Dans un arrêt du 15 septembre 2020, la Cour d’appel de CHAMBERY considère que les dispositions de l’article L. 1235‐3 du Code du travail sont « compatibles avec les stipulations de l’article 10 de la Convention n°158 de l’Organisation internationale du travail » et « ne contreviennent pas à l’article 26 du Pacte relatif aux droits civils et politiques ».
En l’espèce, la salariée licenciée soutenait que le barème d’indemnités fixé à l’article L. 1235-3 du Code du travail serait « en contradiction avec plusieurs normes internationales et notamment l’article 10 de la Convention nº158 de l’Organisation internationale du travail (OIT) et l’article 24 de la Charte sociale européenne telle qu’interprétée par le Comité européen des droits sociaux ».
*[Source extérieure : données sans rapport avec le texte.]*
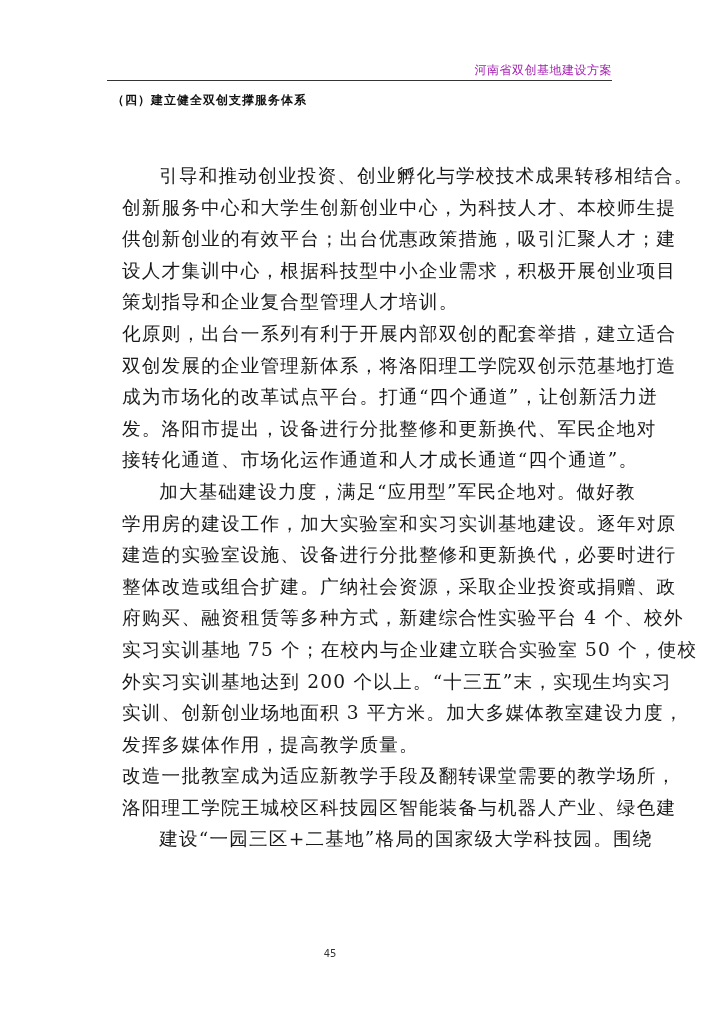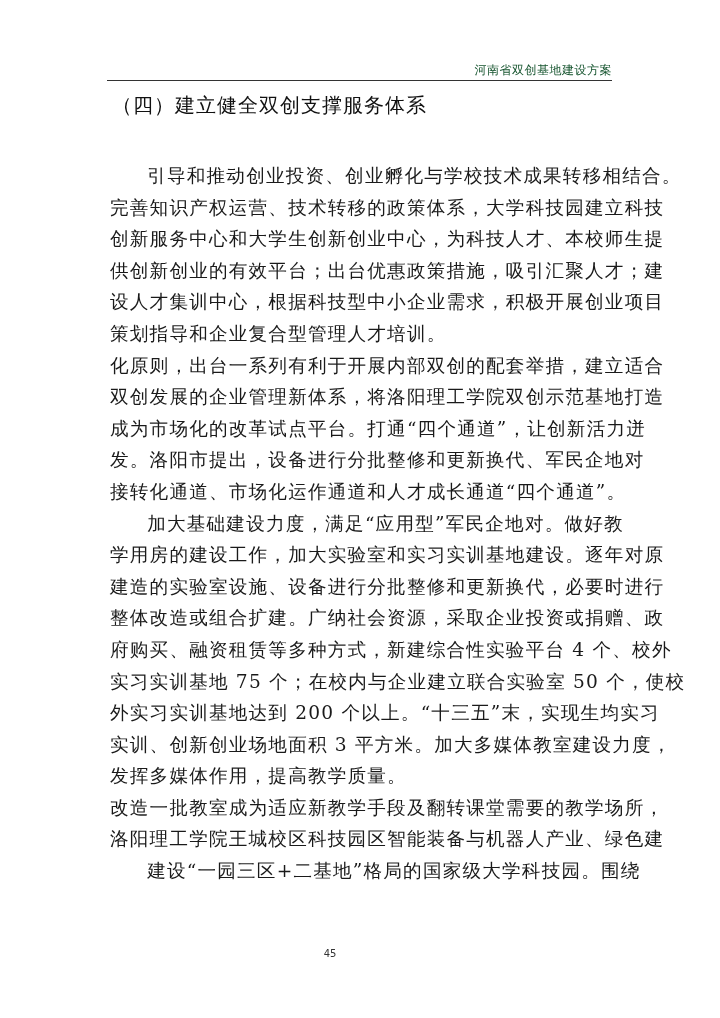--- a/index.html
+++ b/index.html
@@ -7,7 +7,7 @@
          font-family: "DejaVu Serif", "Liberation Serif", serif; color: #1a1a1a; }
   .page-header { position: absolute; left: 107px; top: 60px; width: 505px; height: 20px;
                  border-bottom: 1.5px solid #333; }
-  .header-text { position: absolute; right: 0; top: 2px; font-size: 12px; color: #14532d;
+  .header-text { position: absolute; right: 0; top: 2px; font-size: 12px; color: #a21caf;
                  font-family: "DejaVu Serif", serif; letter-spacing: 0.5px; }
   .section-title { position: absolute; left: 112px; top: 92px; font-size: 20px; font-weight: normal;
                    font-family: "DejaVu Sans", sans-serif; color: #111; letter-spacing: 1px; }

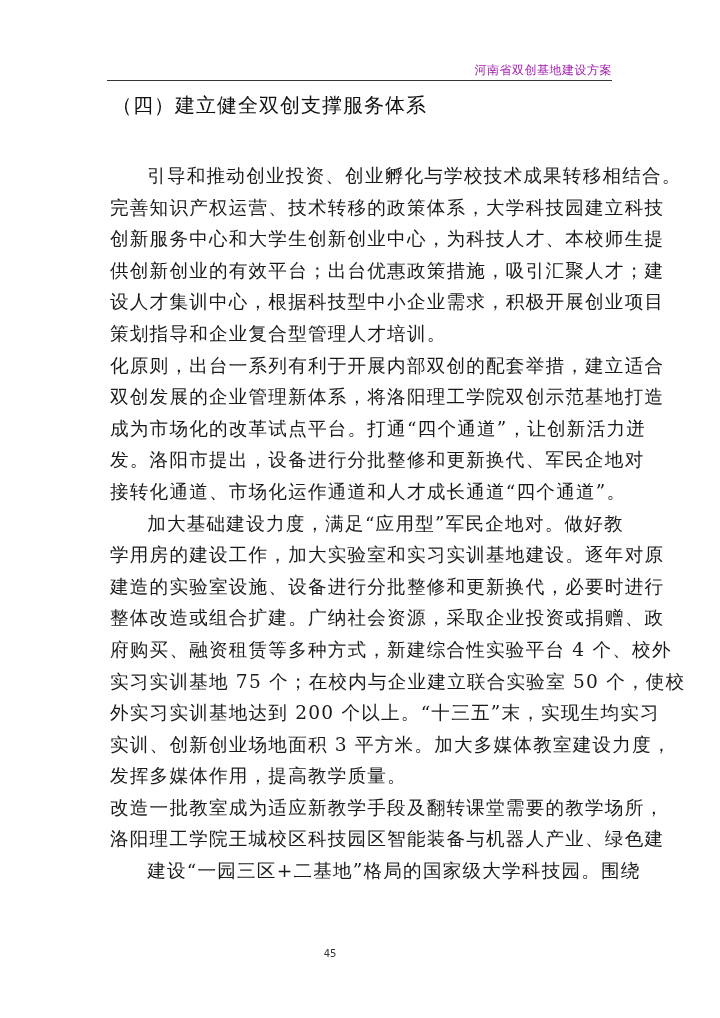--- a/index.html
+++ b/index.html
@@ -9,7 +9,7 @@
                  border-bottom: 1.5px solid #333; }
   .header-text { position: absolute; right: 0; top: 2px; font-size: 12px; color: #a21caf;
                  font-family: "DejaVu Serif", serif; letter-spacing: 0.5px; }
-  .section-title { position: absolute; left: 112px; top: 92px; font-size: 20px; font-weight: normal;
+  .section-title { position: absolute; left: 112px; top: 92px; font-size: 12px; font-weight: bold;
                    font-family: "DejaVu Sans", sans-serif; color: #111; letter-spacing: 1px; }
   .body { position: absolute; left: 110px; top: 160px; width: 512px; }
   .para { font-size: 18.6px; line-height: 31.6px; margin: 0; text-indent: 2em;

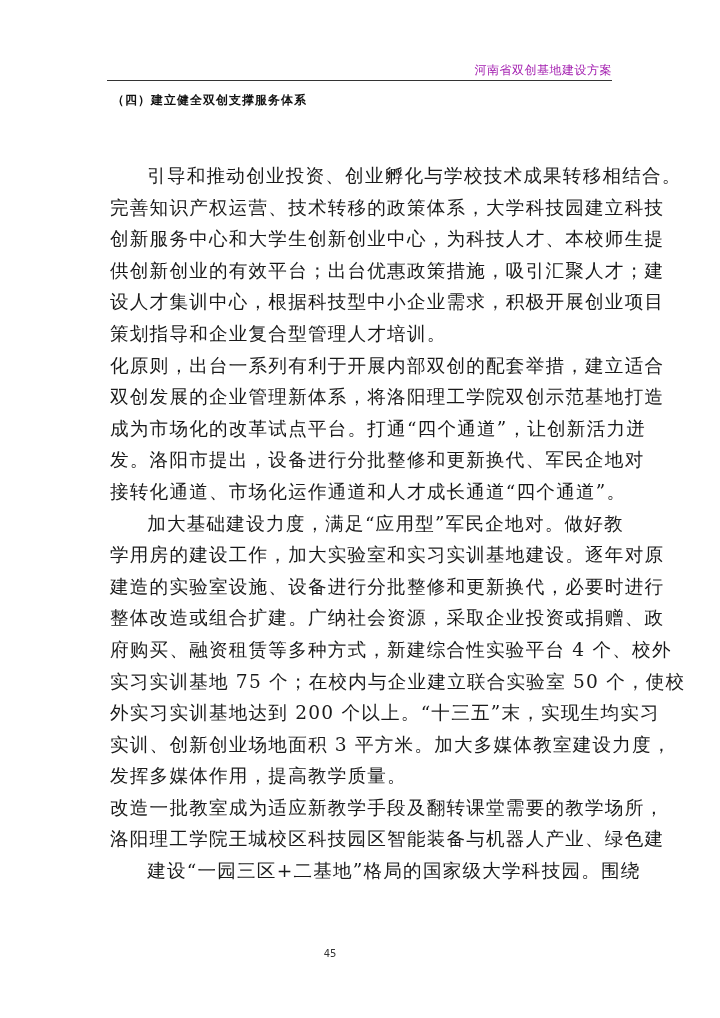--- a/index.html
+++ b/index.html
@@ -11,7 +11,7 @@
                  font-family: "DejaVu Serif", serif; letter-spacing: 0.5px; }
   .section-title { position: absolute; left: 112px; top: 92px; font-size: 12px; font-weight: bold;
                    font-family: "DejaVu Sans", sans-serif; color: #111; letter-spacing: 1px; }
-  .body { position: absolute; left: 110px; top: 160px; width: 512px; }
+  .body { position: absolute; left: 122px; top: 160px; width: 512px; }
   .para { font-size: 18.6px; line-height: 31.6px; margin: 0; text-indent: 2em;
           letter-spacing: 1.2px; text-align: justify; }
   .line { display: block; white-space: nowrap; }

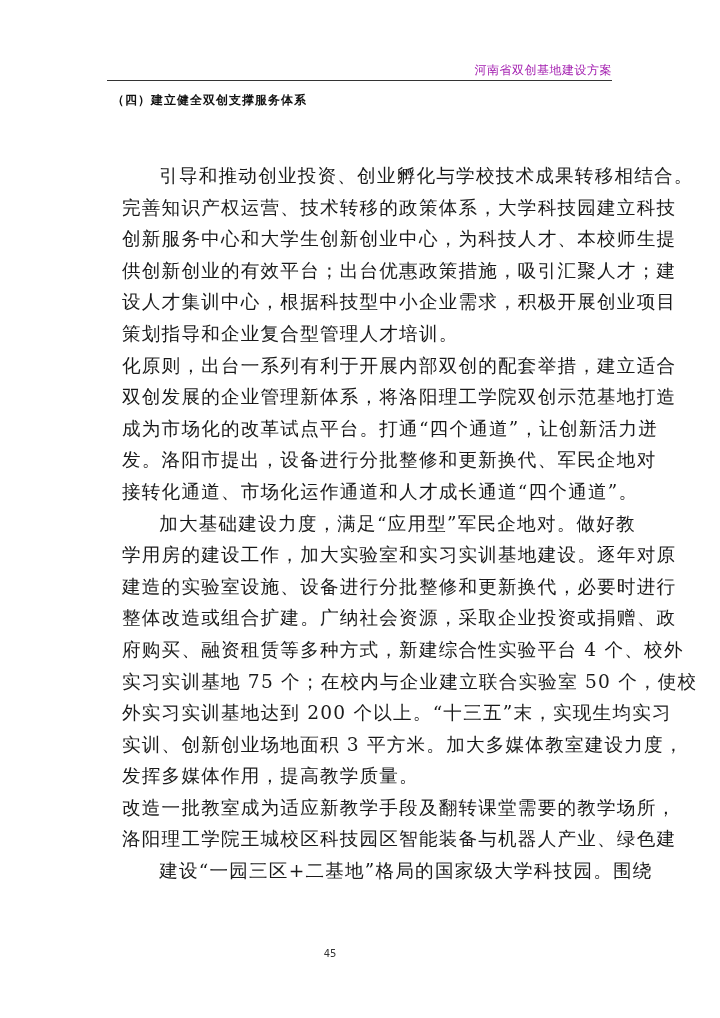--- a/index.html
+++ b/index.html
@@ -30,7 +30,6 @@
 <div class="body">
   <p class="para">
     <span class="line">引导和推动创业投资、创业孵化与学校技术成果转移相结合。</span>
-    <span class="line" style="text-indent:0">完善知识产权运营、技术转移的政策体系，大学科技园建立科技</span>
     <span class="line" style="text-indent:0">创新服务中心和大学生创新创业中心，为科技人才、本校师生提</span>
     <span class="line" style="text-indent:0">供创新创业的有效平台；出台优惠政策措施，吸引汇聚人才；建</span>
     <span class="line" style="text-indent:0">设人才集训中心，根据科技型中小企业需求，积极开展创业项目</span>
De façon plus étonnante, elle se prévalait également des dispositions de l’article 26 du Pacte international relatif aux droits civils et politiques ratifié par la France interdisant toute discrimination devant la loi. Selon la salariée, le barème « Macron » lui serait contraire en ce qu’il « instaure, en fonction du seuil d’effectif de l’entreprise à laquelle les salariés appartiennent une discrimination par rapport aux salariés licenciés abusivement justifiant d’une ancienneté équivalente mais appartenant à une entreprise occupant habituellement moins de onze salariés ».
La Cour d’appel de CHAMBERY a écarté ces deux arguments, dans une réponse structurée en trois étapes :
1) Les juges ont rappelé l’absence d’effet direct de la Charte sociale européenne et des décisions du Comité européen des droits sociaux en droit interne dans un litige entre particuliers, considérant qu’elles ne pouvaient être utilement invoquées.
2) La Cour d’appel a jugé que le contrôle de conventionnalité par rapport à l’article 10 de la Convention n°158 de l’OIT implique une « appréciation du système d’indemnisation dans son ensemble ».
Elle retient ainsi que :
o « le juge peut proposer la réintégration du salarié dans l’entreprise, avec maintien des avantages acquis et que ce n’est que lorsque la réintégration est refusée par l’une ou l’autre des parties que le juge octroie au salarié une indemnité à la charge de l’employeur » ;
o « le plafonnement de cette indemnité n’est pas, en soi, contraire au texte conventionnel »;
o « le barème prévu, quelle qu’ appréciation que l’on puisse porter sur la faiblesse des plafonds concernant les salariés ayant une ancienneté réduite, est conçu sur la base de critères objectifs tenant à l’ancienneté et à la rémunération mensuelle du salarié, le juge disposant d’une marge d’appréciation (s’élevant avec l’ancienneté), lui permettant de tenir compte d’autres facteurs relatifs à la situation personnelle du salarié » ;
o « l’indemnité prévue par le barème s’ajoute à l’indemnité légale ou conventionnelle de licenciement et de préavis » ;
o « l’indemnité issue du barème n’est pas exclusive de la réparation de préjudices distincts survenus à l’occasion du licenciement ».
A l’appui de ces éléments, la Cour conclut donc à la compatibilité du barème « Macron » avec l’article 10 de la Convention n°158 de l’OIT.
3) Les juges considèrent que ce barème ne contrevient pas à l’article 26 du Pacte relatif aux droits civils et politiques.
Sur ce point, la Cour retient que le barème « qui fixe une indemnité maximale en fonction de l’ancienneté du salarié, quel que soit le nombre de salariés dans l’entreprise, n’est pas discriminatoire, laissant une latitude au juge ». Les juges rappellent que seule l’indemnité minimale diffère selon la taille de l’entreprise « pour tenir compte de la structure économique de celle-ci et ne pas obérer son avenir économique », et précisent qu’en tout état de cause pour une ancienneté inférieure à un an, aucun indemnité minimale n’est fixée.
A l’instar des Cours d’appel de PARIS, de REIMS et de COLMAR, les juges d’appel de CHAMBERY se rangent ainsi à l’avis rendu le 17 juillet 2019 par la Cour de cassation.